RECORDS SHOWN

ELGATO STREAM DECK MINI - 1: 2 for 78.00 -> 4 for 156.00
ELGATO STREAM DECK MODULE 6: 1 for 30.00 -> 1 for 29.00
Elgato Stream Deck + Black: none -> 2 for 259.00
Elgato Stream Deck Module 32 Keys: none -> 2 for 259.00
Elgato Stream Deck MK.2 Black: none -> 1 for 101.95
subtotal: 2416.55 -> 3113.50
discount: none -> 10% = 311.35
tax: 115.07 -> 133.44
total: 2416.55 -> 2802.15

ACTIVITY
Copy every line of the material above in which the word "Black" appears.

TASK OUTPUT
Elgato Stream Deck + Black: none -> 2 for 259.00
Elgato Stream Deck MK.2 Black: none -> 1 for 101.95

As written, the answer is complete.